DIRECTIONS: Once the line with "Edit Sahani Single" is found in the entries below, repeat it and each following line exactly, up to and including the line with "total: 2513.46 -> 2299.72". Add no other lines.
*** Begin section ***
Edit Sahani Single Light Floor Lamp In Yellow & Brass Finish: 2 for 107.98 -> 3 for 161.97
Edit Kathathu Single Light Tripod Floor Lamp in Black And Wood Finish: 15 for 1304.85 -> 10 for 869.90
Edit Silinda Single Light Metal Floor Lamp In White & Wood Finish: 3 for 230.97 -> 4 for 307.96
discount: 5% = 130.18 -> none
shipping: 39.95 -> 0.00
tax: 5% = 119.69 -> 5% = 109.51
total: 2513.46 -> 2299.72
*** End section ***
*** Begin section ***
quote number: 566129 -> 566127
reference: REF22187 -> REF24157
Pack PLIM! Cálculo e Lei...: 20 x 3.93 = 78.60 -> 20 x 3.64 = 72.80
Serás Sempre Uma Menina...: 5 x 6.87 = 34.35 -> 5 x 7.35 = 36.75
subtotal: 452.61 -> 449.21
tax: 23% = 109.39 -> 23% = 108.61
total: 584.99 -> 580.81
*** End section ***
SOLUTION TO THE PROBLEM:
Edit Sahani Single Light Floor Lamp In Yellow & Brass Finish: 2 for 107.98 -> 3 for 161.97
Edit Kathathu Single Light Tripod Floor Lamp in Black And Wood Finish: 15 for 1304.85 -> 10 for 869.90
Edit Silinda Single Light Metal Floor Lamp In White & Wood Finish: 3 for 230.97 -> 4 for 307.96
discount: 5% = 130.18 -> none
shipping: 39.95 -> 0.00
tax: 5% = 119.69 -> 5% = 109.51
total: 2513.46 -> 2299.72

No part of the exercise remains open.